:: Exercise directions ::
Reproduce the records exactly through the line with "will print them.".

__________

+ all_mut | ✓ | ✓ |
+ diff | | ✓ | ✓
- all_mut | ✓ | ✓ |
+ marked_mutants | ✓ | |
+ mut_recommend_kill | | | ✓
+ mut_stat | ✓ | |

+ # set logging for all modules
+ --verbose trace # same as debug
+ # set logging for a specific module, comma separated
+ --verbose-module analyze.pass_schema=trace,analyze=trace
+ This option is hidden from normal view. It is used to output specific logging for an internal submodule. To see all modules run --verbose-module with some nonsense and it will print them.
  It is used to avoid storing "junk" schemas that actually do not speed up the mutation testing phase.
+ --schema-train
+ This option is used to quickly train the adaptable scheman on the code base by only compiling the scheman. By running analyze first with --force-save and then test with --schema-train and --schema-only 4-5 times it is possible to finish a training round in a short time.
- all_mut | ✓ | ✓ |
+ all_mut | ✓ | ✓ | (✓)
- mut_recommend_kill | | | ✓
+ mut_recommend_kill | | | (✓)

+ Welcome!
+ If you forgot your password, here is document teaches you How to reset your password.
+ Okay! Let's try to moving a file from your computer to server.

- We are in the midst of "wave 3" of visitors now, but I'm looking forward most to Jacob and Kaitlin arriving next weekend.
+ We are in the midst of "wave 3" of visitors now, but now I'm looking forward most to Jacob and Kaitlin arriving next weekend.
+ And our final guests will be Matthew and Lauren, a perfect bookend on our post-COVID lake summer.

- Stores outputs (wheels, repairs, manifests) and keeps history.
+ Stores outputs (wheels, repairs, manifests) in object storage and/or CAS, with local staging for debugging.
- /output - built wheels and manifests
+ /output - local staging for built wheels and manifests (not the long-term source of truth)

__________

:: Task solution ::
+ all_mut | ✓ | ✓ |
+ diff | | ✓ | ✓
- all_mut | ✓ | ✓ |
+ marked_mutants | ✓ | |
+ mut_recommend_kill | | | ✓
+ mut_stat | ✓ | |

+ # set logging for all modules
+ --verbose trace # same as debug
+ # set logging for a specific module, comma separated
+ --verbose-module analyze.pass_schema=trace,analyze=trace
+ This option is hidden from normal view. It is used to output specific logging for an internal submodule. To see all modules run --verbose-module with some nonsense and it will print them.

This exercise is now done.